### RECORDS
Start of Block
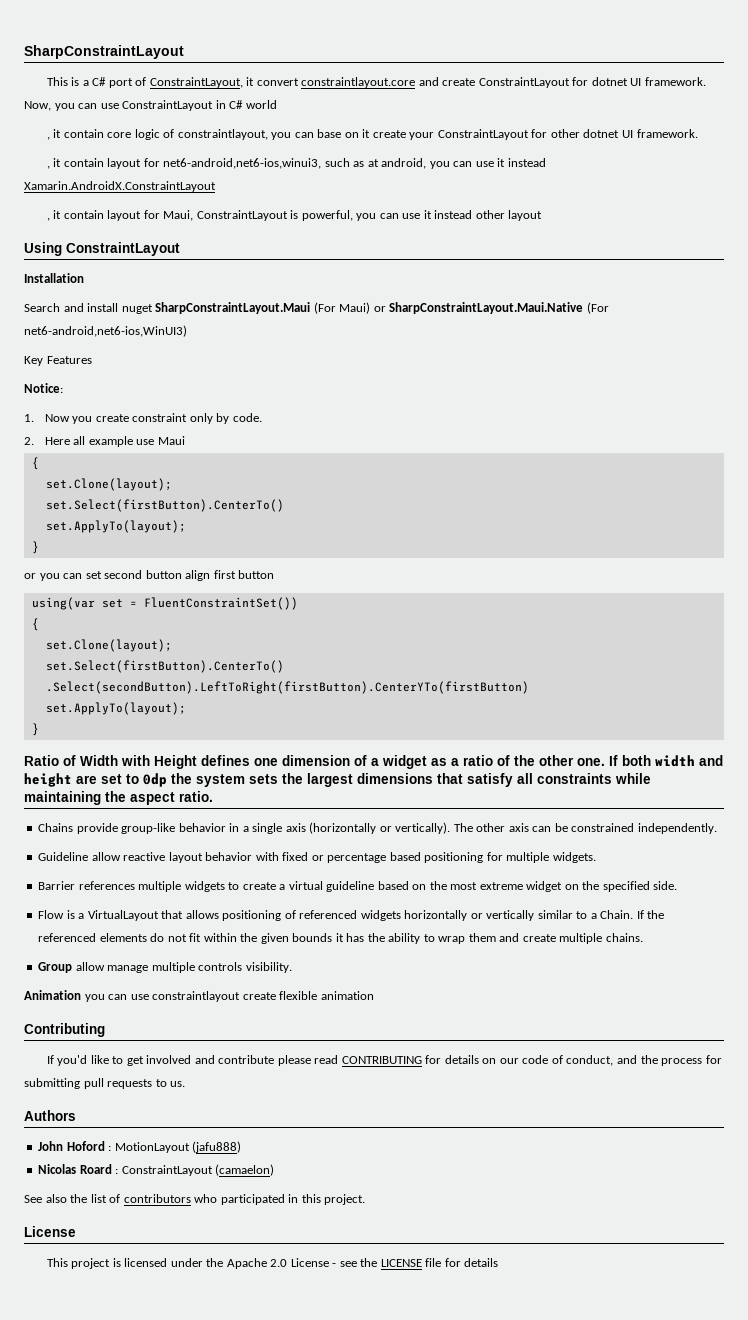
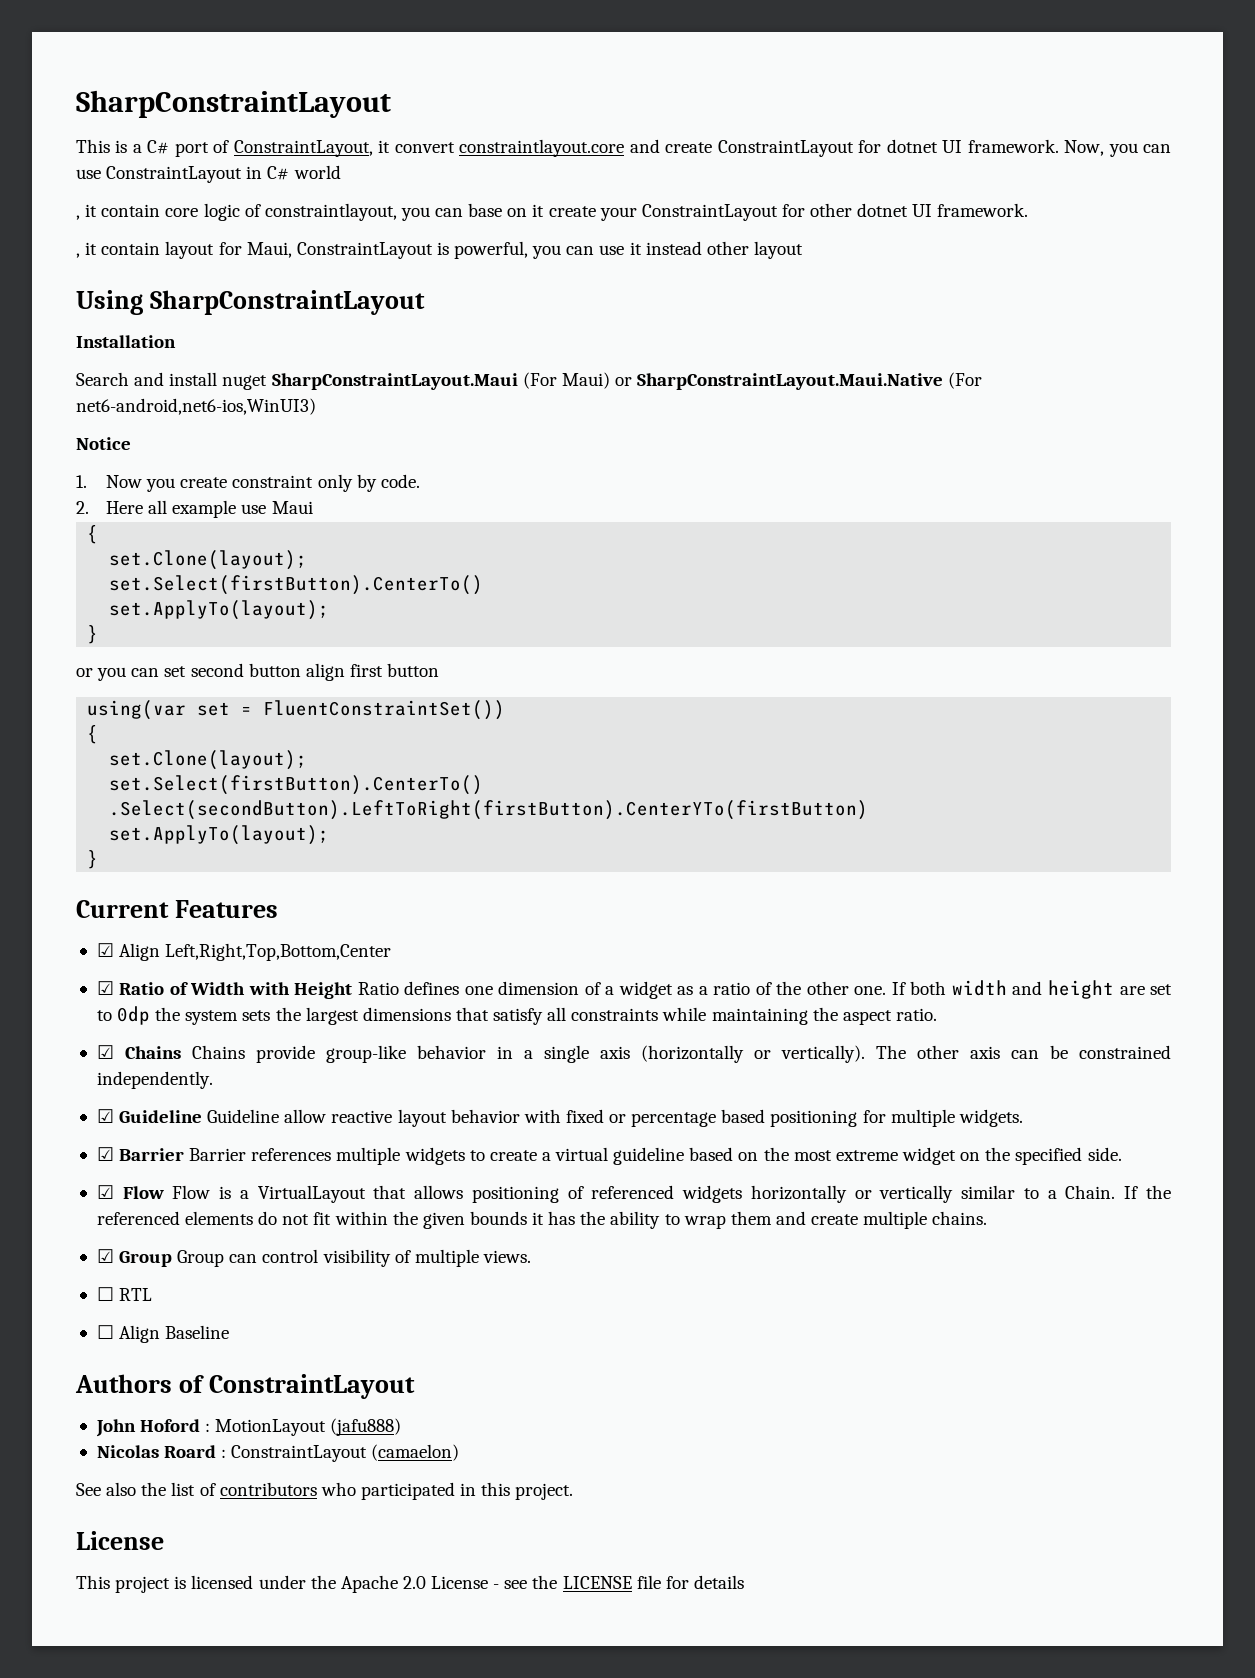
[46,158,546,169] [24,181,216,192] // , it contain layout for net6-android,net6-ios,winui3, such as at android, you can use it instead Xamarin.AndroidX.ConstraintLayout -> (1029, 210) none
[66,242,180,256] ConstraintLayout -> [149,290,425,315] SharpConstraintLayout
[24,356,92,366] [24,383,63,393] Key Features // Notice: -> [76,437,131,450] Notice
(39, 729) none -> [76,900,278,918] [96,943,392,961] [96,981,114,995] Current Features // ☑ Align Left,Right,Top,Bottom,Center // ☑
(197, 762) none -> [357,982,399,995] Ratio
(213, 796) none -> [96,1045,181,1059] ☑ Chains
(717, 828) none -> [96,1109,203,1123] ☑ Guideline
(596, 857) none -> [96,1147,185,1161] ☑ Barrier
(678, 885) none -> [96,1185,164,1199] ☑ Flow
[38,962,292,973] [24,990,374,1002] [24,1023,105,1037] [46,1055,722,1066] [24,1078,186,1089] Group allow manage multiple controls visibility. // Animation you can use constraintlayout create flexible animation // Contributing // If you'd like to get involved and contribute please read CONTRIBUTING for details on our code of conduct, and the process for submitting pull requests to us. -> [96,1249,531,1267] [96,1287,153,1301] [96,1325,230,1343] ☑ Group Group can control visibility of multiple views. // ☐ RTL // ☐ Align Baseline
(76, 1115) none -> [178,1374,415,1399] of ConstraintLayout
End of Block
### EXERCISE DIRECTIONS
Reprint the whole listing above exactly, taking out the pictures.

### OUTPUT OF THE EXERCISE
[46,158,546,169] [24,181,216,192] // , it contain layout for net6-android,net6-ios,winui3, such as at android, you can use it instead Xamarin.AndroidX.ConstraintLayout -> (1029, 210) none
[66,242,180,256] ConstraintLayout -> [149,290,425,315] SharpConstraintLayout
[24,356,92,366] [24,383,63,393] Key Features // Notice: -> [76,437,131,450] Notice
(39, 729) none -> [76,900,278,918] [96,943,392,961] [96,981,114,995] Current Features // ☑ Align Left,Right,Top,Bottom,Center // ☑
(197, 762) none -> [357,982,399,995] Ratio
(213, 796) none -> [96,1045,181,1059] ☑ Chains
(717, 828) none -> [96,1109,203,1123] ☑ Guideline
(596, 857) none -> [96,1147,185,1161] ☑ Barrier
(678, 885) none -> [96,1185,164,1199] ☑ Flow
[38,962,292,973] [24,990,374,1002] [24,1023,105,1037] [46,1055,722,1066] [24,1078,186,1089] Group allow manage multiple controls visibility. // Animation you can use constraintlayout create flexible animation // Contributing // If you'd like to get involved and contribute please read CONTRIBUTING for details on our code of conduct, and the process for submitting pull requests to us. -> [96,1249,531,1267] [96,1287,153,1301] [96,1325,230,1343] ☑ Group Group can control visibility of multiple views. // ☐ RTL // ☐ Align Baseline
(76, 1115) none -> [178,1374,415,1399] of ConstraintLayout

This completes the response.